For a reduced price, you can now get a weekly box of spotted and misshapen produce. That’s because 412FoodRescue is spearheading a community-supported-agriculture program offering the fruits and veggies that are rejected by farmers and consumers because of appearance.
“We all see the typical picture of the perfect tomato, apple, the cartoon-perfect carrots,” says Leah Lizarondo, co-founder and CEO of 412FoodRescue, an organization that collects and distributes unsellable food.
The “Ugly CSA,” as it’s being dubbed by the group, will include “these vegetables that don’t conform to the norm, whether too small or too large. [Or] it has surface scarring, or maybe one part of it was nicked.”
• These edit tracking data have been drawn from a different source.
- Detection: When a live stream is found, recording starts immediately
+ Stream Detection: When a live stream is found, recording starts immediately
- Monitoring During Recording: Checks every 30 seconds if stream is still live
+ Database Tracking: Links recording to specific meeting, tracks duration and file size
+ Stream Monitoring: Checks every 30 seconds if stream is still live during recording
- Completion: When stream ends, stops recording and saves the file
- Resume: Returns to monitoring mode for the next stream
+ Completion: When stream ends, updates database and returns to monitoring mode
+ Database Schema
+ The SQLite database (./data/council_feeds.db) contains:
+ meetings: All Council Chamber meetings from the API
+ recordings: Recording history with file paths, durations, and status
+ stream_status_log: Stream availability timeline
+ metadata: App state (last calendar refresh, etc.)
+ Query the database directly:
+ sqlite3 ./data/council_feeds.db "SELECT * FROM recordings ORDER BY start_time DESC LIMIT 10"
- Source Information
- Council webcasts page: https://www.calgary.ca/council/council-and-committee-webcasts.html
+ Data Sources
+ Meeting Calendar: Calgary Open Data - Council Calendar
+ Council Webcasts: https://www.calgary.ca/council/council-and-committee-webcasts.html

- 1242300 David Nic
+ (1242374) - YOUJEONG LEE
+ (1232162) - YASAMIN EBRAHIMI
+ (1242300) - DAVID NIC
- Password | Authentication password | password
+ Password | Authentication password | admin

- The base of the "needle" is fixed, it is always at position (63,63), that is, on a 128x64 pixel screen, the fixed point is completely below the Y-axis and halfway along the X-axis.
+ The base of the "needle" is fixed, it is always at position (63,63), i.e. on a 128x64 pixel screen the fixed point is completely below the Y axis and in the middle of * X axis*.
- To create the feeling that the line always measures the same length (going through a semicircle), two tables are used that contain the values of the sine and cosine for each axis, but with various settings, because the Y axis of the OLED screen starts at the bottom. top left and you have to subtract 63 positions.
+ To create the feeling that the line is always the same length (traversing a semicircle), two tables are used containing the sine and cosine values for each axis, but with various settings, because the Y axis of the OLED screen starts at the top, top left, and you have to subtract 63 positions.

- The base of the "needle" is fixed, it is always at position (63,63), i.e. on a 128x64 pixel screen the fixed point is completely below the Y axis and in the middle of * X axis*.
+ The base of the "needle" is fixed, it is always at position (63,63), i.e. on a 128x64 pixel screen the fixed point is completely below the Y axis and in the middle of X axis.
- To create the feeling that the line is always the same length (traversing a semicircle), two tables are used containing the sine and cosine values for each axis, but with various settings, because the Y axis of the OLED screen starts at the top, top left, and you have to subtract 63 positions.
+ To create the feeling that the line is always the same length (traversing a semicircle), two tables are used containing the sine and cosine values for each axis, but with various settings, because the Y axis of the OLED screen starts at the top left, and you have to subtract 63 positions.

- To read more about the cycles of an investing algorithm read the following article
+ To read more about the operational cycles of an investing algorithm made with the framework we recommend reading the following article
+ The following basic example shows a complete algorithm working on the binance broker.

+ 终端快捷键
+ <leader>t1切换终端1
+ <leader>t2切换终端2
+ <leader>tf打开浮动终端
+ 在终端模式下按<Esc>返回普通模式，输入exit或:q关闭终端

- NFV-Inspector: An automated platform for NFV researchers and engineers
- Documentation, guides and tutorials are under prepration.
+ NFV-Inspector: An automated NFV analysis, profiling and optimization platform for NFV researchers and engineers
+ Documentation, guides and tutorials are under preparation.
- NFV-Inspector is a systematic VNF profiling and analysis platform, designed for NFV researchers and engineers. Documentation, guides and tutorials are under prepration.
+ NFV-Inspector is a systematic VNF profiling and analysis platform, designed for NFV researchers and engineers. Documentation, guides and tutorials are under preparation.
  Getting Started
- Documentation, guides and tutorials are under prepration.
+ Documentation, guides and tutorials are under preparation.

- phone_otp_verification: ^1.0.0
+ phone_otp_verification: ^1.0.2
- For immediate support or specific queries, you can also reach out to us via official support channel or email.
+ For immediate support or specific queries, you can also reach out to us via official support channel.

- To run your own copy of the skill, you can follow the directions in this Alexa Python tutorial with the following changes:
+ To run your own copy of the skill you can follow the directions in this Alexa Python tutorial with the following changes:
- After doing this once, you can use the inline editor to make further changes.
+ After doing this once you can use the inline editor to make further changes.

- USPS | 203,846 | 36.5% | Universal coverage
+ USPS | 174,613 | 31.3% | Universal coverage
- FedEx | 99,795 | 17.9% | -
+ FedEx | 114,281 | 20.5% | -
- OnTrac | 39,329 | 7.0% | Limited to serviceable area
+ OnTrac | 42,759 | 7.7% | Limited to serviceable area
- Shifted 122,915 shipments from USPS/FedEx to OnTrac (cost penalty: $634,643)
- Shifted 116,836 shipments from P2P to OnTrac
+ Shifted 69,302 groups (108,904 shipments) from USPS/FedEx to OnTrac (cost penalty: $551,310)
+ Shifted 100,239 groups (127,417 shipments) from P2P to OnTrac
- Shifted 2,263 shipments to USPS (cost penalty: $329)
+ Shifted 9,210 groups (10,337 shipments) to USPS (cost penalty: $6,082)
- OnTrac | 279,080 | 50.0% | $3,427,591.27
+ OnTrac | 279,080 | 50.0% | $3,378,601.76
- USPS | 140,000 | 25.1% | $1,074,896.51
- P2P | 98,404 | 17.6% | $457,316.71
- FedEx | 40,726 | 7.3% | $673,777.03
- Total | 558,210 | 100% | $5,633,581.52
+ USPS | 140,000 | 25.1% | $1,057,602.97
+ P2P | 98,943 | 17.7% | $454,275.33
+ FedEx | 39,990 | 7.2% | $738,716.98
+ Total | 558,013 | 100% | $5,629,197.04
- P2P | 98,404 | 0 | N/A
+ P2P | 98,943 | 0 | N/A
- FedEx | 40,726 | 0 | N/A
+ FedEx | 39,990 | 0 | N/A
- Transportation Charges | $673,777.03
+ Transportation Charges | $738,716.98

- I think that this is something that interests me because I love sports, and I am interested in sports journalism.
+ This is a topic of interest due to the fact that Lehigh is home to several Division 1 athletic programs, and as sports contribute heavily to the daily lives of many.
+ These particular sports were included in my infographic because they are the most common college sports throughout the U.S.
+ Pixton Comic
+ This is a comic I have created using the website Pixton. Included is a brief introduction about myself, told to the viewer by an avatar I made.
Currently, 412FoodRescue is conducting a small pilot of the CSA in the eastern neighborhoods of Pittsburgh, and there’s a waiting list for when it expands. The produce comes from Penn’s Corner Alliance, a consortium of 30 local farms, which also offers a seasonal CSA. The Ugly CSA will last for eight weeks at $15 per week, which is about “40 percent less than a typical share,” Lizarondo says.
According to ReFED — a nonprofit, private and governmental collaboration on reducing food waste — farmers waste about 16 percent, or 10 million tons, of their produce, costing them $15 billion annually. (Food wasted downstream at restaurants and in people’s homes is far worse — combined it’s more than 80 percent.)
“We’re creating markets for produce that might otherwise go to waste,” Lizarondo says.